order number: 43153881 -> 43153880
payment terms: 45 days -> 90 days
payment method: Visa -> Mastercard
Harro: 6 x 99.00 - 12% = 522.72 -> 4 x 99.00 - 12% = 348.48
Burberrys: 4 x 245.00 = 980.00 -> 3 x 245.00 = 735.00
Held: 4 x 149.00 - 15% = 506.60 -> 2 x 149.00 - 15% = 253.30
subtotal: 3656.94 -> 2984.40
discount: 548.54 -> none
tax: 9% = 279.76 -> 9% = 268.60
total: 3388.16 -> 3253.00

###

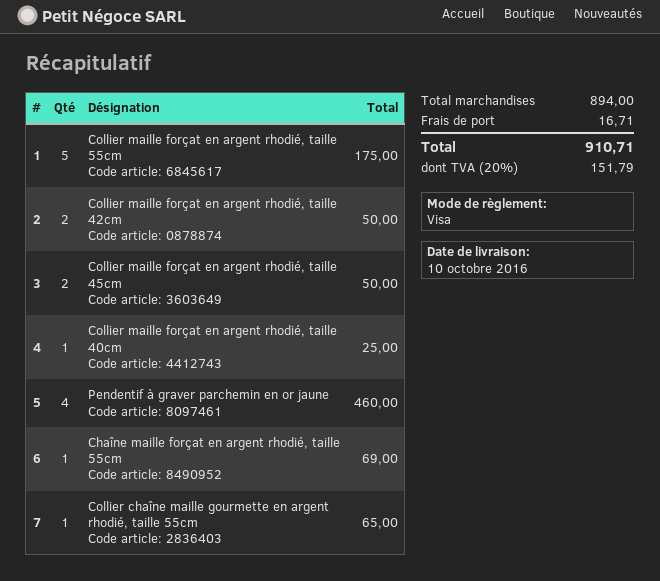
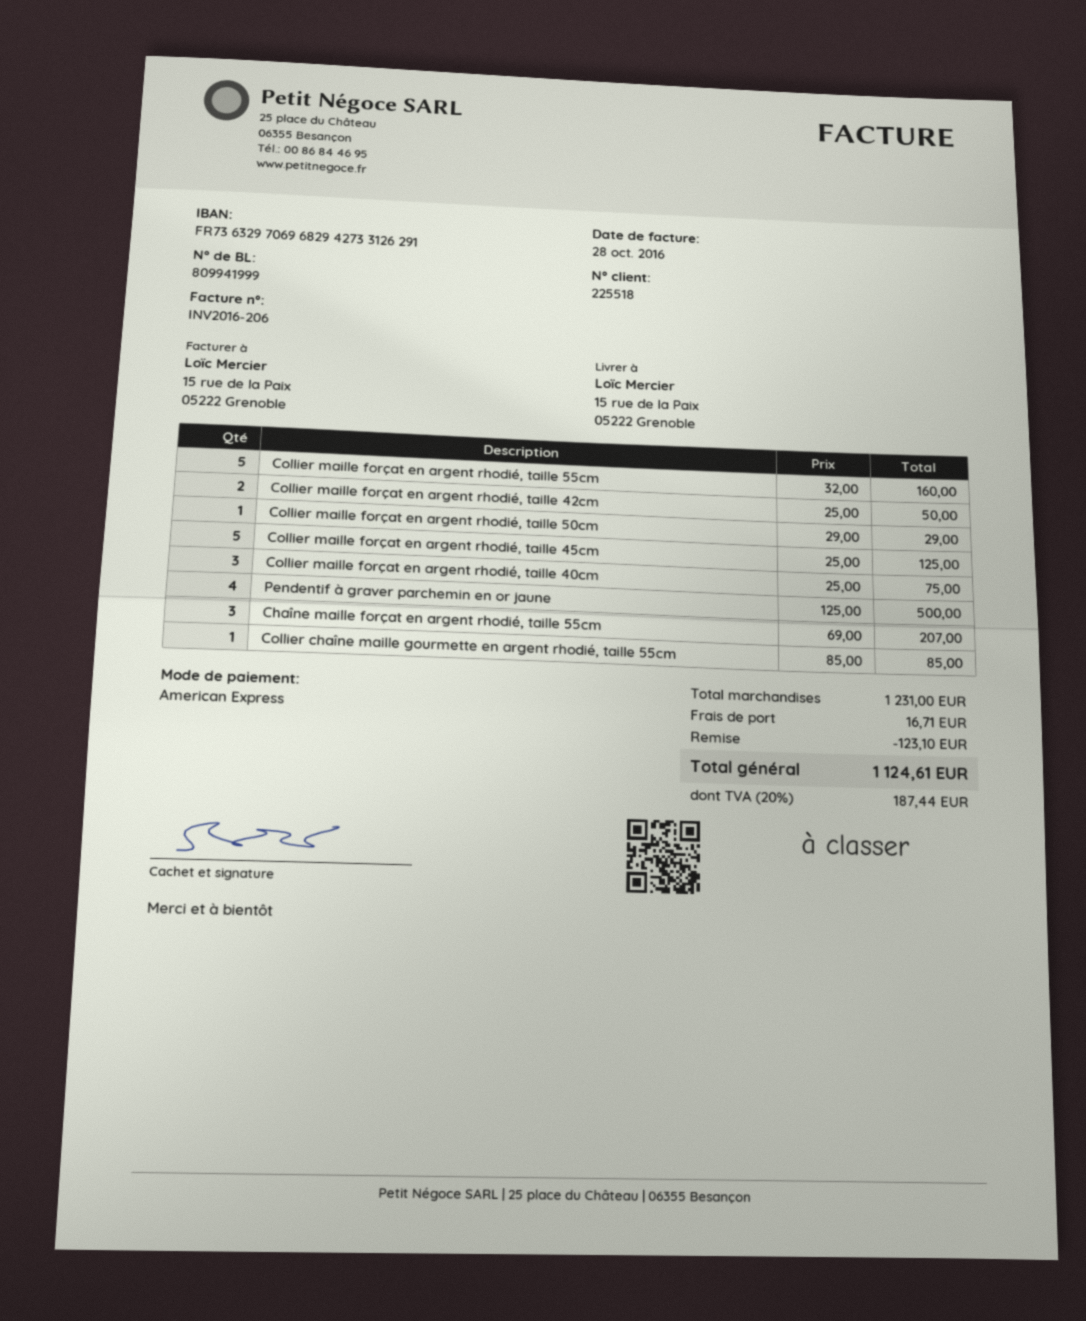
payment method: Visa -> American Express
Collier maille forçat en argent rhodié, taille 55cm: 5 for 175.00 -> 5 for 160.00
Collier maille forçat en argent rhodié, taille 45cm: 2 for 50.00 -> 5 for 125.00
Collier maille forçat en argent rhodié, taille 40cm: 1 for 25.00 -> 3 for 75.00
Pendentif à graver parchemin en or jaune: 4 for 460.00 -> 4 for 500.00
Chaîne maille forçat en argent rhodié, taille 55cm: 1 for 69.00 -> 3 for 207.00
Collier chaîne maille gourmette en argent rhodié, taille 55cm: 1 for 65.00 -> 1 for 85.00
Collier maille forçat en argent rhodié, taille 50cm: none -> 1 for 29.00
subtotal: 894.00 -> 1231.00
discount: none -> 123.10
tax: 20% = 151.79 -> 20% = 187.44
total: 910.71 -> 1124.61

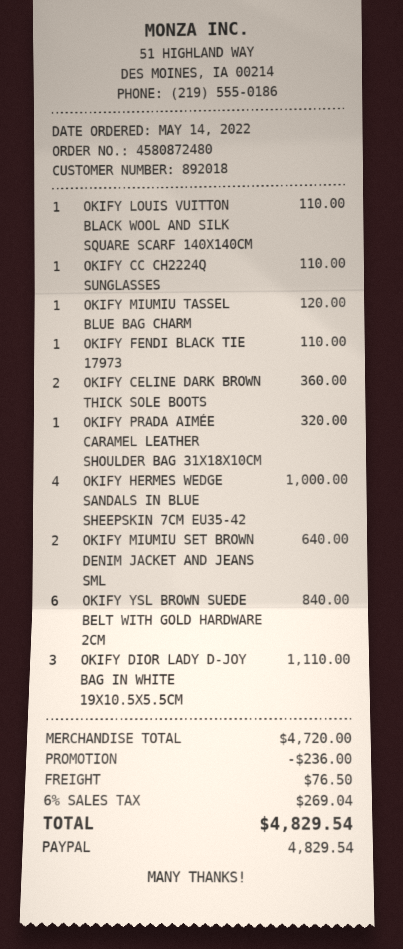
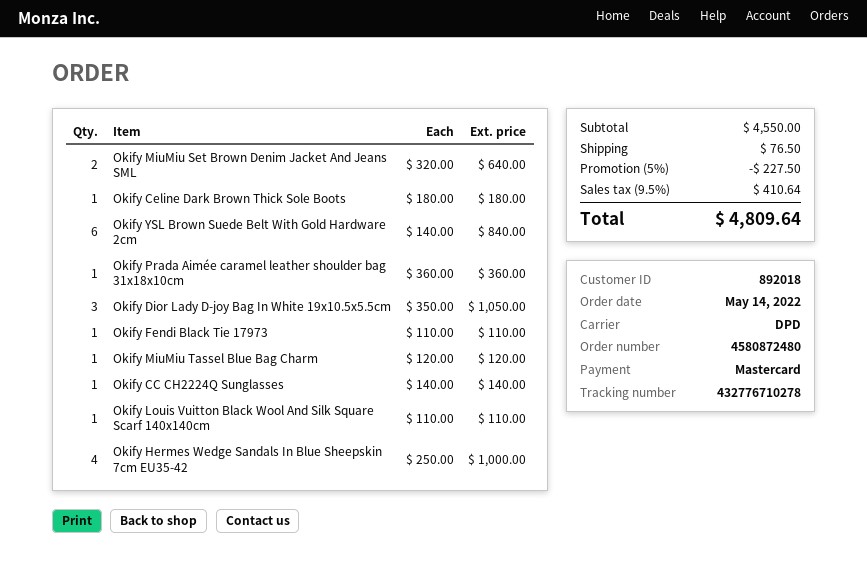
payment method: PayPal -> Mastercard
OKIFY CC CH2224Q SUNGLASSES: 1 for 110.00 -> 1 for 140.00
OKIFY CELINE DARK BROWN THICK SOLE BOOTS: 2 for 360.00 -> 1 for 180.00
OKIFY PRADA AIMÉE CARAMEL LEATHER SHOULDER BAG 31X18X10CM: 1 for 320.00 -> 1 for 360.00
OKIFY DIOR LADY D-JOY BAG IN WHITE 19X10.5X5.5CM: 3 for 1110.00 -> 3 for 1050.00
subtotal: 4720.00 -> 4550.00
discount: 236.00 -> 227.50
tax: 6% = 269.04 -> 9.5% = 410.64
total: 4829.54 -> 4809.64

###

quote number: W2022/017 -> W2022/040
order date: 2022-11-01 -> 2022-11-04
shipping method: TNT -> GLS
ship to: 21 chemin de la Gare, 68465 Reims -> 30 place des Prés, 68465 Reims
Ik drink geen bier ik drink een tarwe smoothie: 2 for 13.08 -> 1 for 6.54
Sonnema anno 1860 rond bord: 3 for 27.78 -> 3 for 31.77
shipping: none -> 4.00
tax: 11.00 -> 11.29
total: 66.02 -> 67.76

###

In the data above, which lines lie between the line with "Sonnema anno 1860" and the line with "total: 66.02 -> 67.76", inclusive? Print those lines exactly and nothing else.

Sonnema anno 1860 rond bord: 3 for 27.78 -> 3 for 31.77
shipping: none -> 4.00
tax: 11.00 -> 11.29
total: 66.02 -> 67.76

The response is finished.